Every line below that carries the word "Cattle" needs to be copied.
::: Input material :::
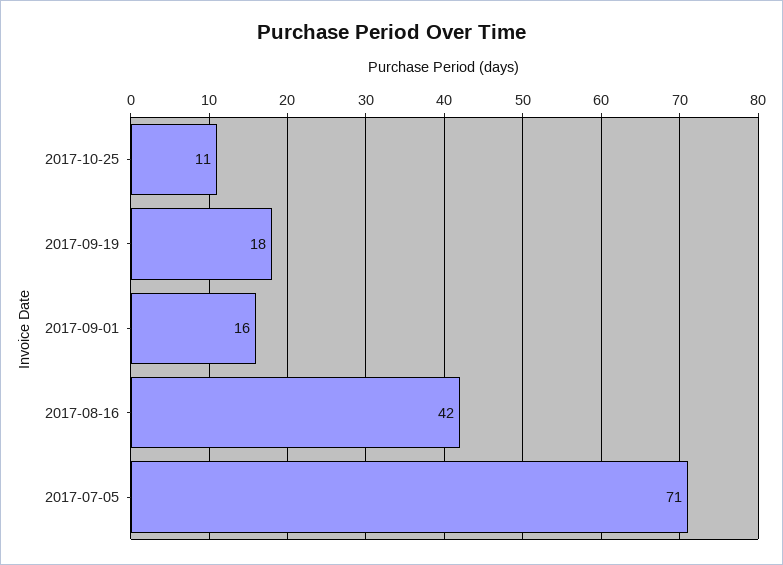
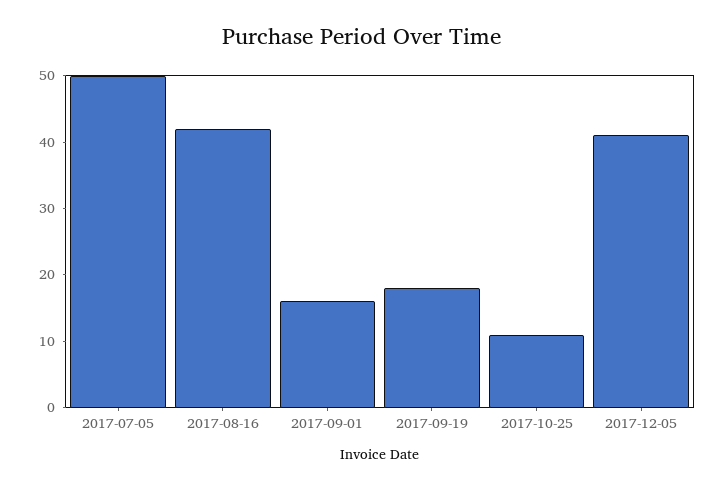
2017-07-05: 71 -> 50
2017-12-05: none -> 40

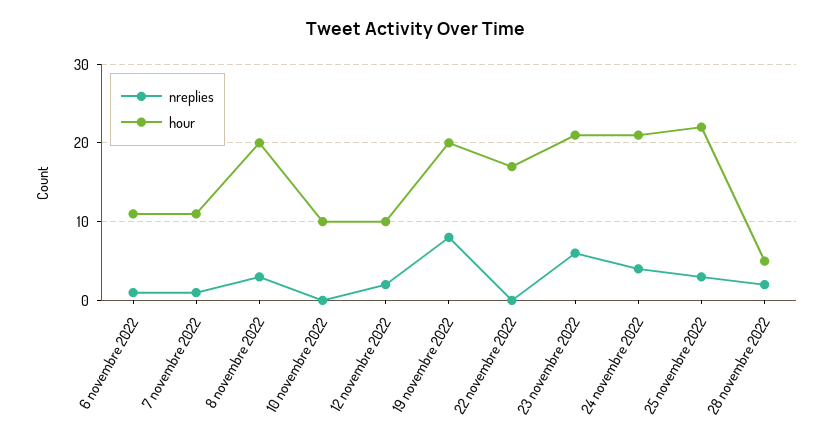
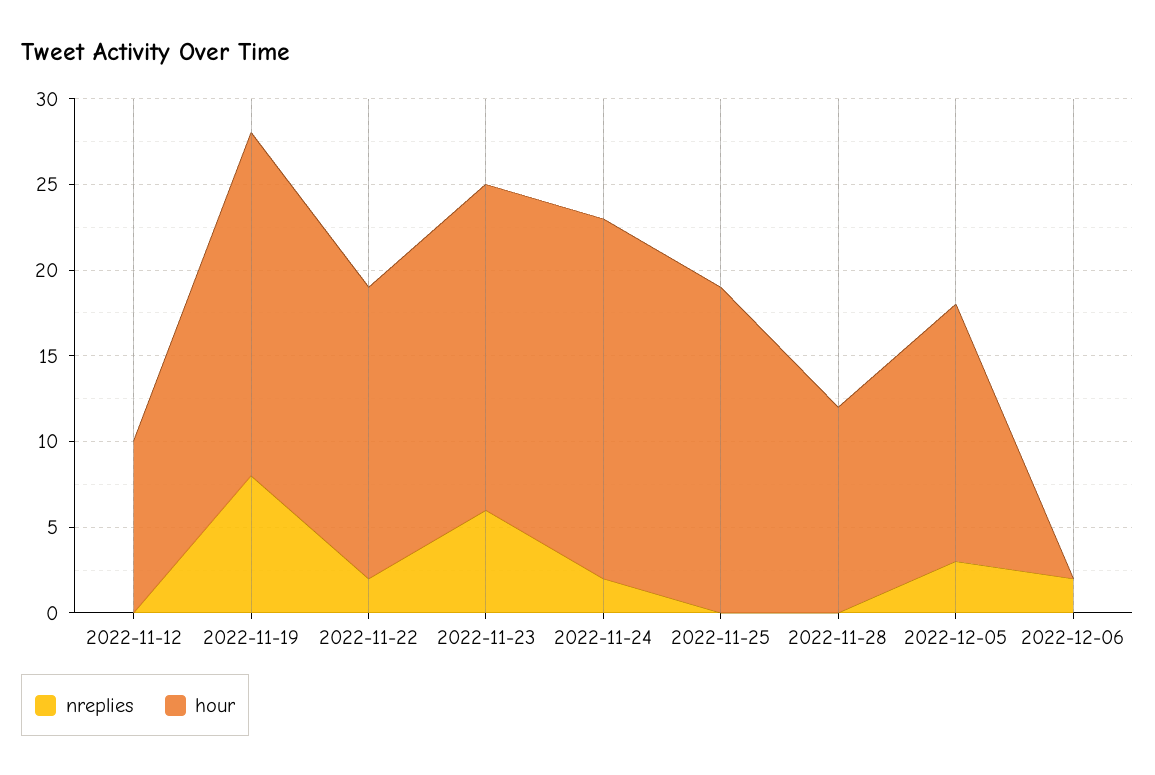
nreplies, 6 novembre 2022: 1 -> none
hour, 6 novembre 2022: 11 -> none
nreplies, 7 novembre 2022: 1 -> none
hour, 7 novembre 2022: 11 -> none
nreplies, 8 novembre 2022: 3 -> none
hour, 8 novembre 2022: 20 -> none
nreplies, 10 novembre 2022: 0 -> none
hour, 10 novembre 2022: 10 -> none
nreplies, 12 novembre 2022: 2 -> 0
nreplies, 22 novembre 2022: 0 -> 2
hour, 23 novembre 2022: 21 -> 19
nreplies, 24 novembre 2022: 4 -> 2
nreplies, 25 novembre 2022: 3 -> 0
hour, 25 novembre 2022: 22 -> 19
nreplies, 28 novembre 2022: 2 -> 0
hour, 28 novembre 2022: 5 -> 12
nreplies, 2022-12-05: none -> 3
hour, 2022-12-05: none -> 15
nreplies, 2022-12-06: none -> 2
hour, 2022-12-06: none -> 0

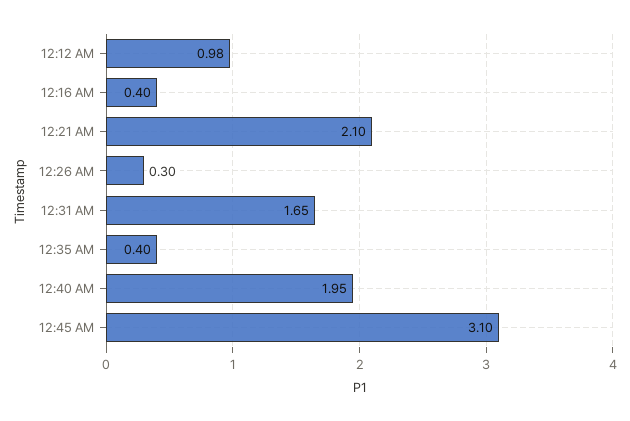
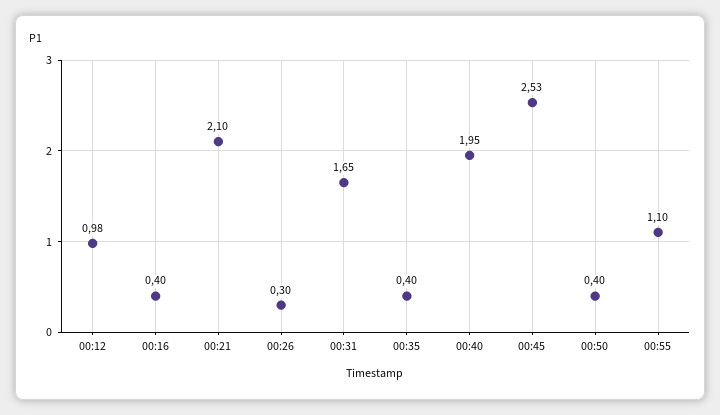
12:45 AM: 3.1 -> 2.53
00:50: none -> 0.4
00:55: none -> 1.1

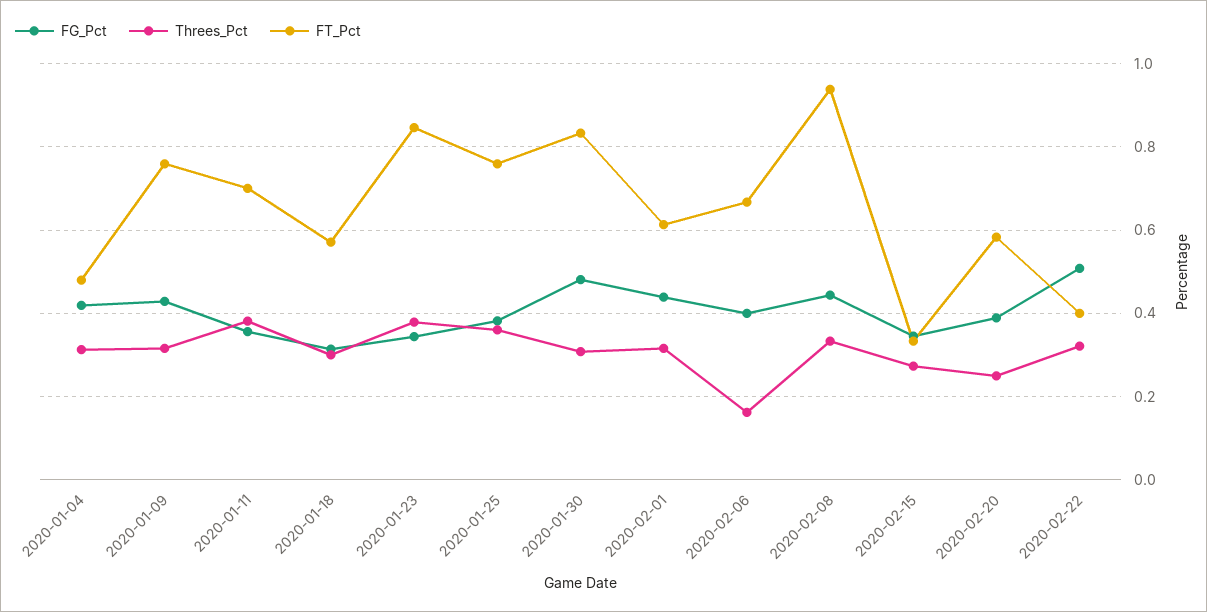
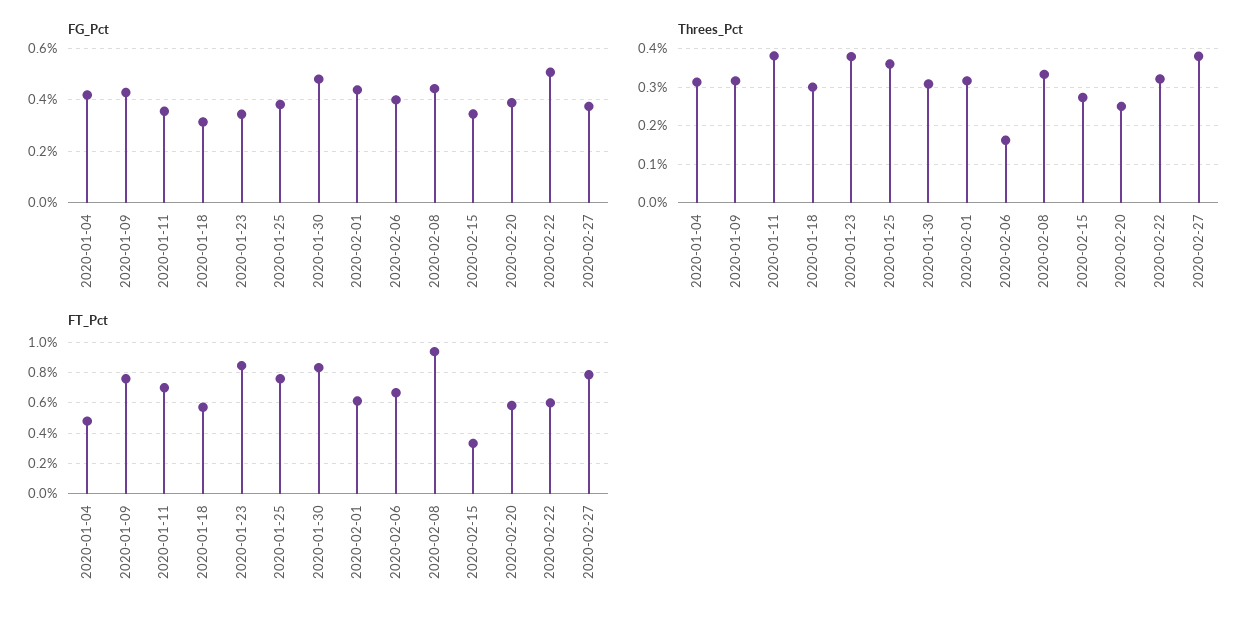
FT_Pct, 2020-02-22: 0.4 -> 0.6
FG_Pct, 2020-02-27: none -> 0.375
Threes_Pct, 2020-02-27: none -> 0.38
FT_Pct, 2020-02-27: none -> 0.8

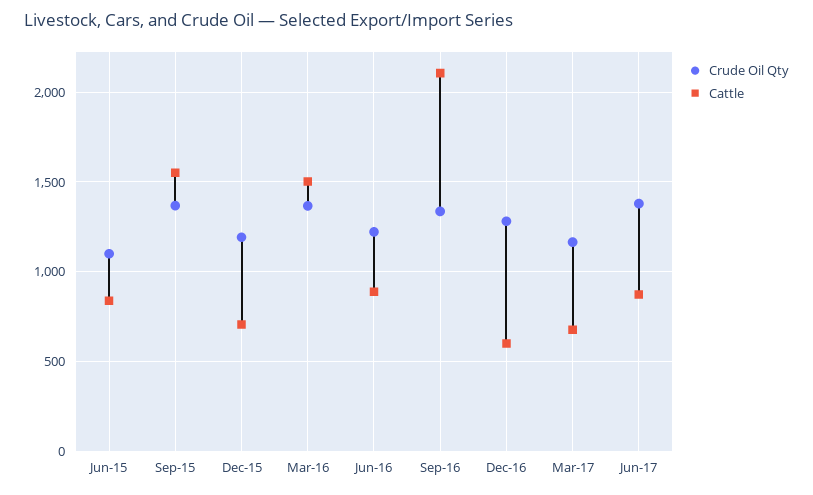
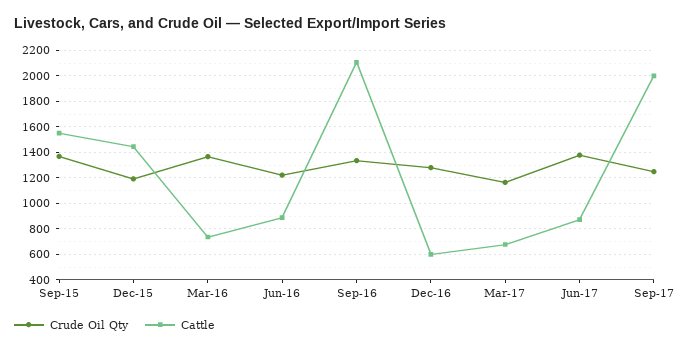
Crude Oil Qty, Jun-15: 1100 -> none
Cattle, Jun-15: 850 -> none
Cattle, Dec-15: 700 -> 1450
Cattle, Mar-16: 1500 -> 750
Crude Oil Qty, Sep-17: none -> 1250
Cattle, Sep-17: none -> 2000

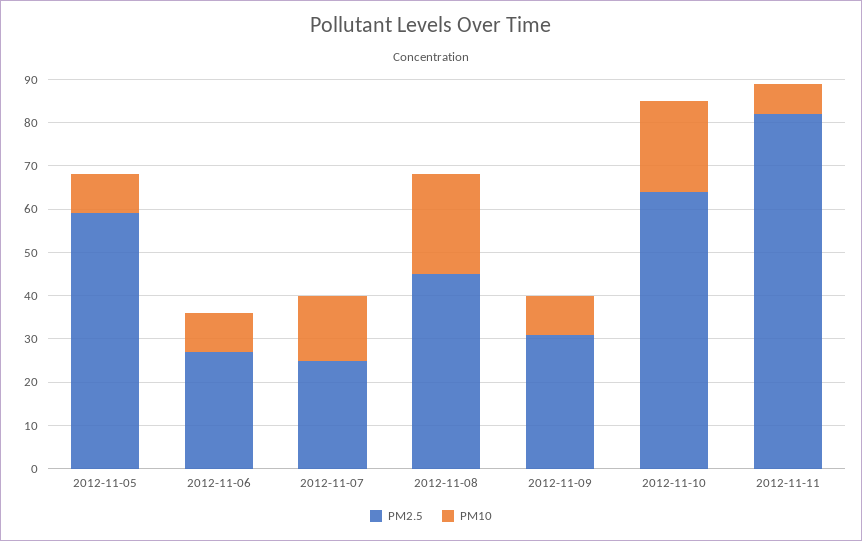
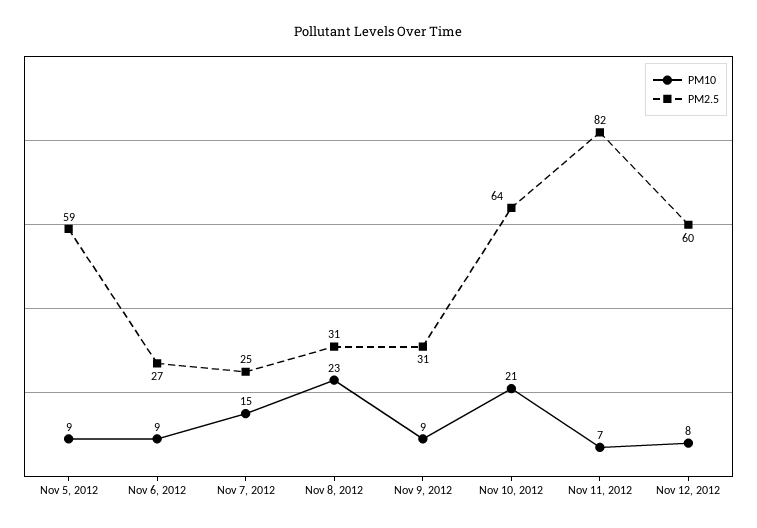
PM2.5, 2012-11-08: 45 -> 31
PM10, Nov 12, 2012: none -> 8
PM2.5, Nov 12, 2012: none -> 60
:::
Solution for this exercise:
Cattle, Jun-15: 850 -> none
Cattle, Dec-15: 700 -> 1450
Cattle, Mar-16: 1500 -> 750
Cattle, Sep-17: none -> 2000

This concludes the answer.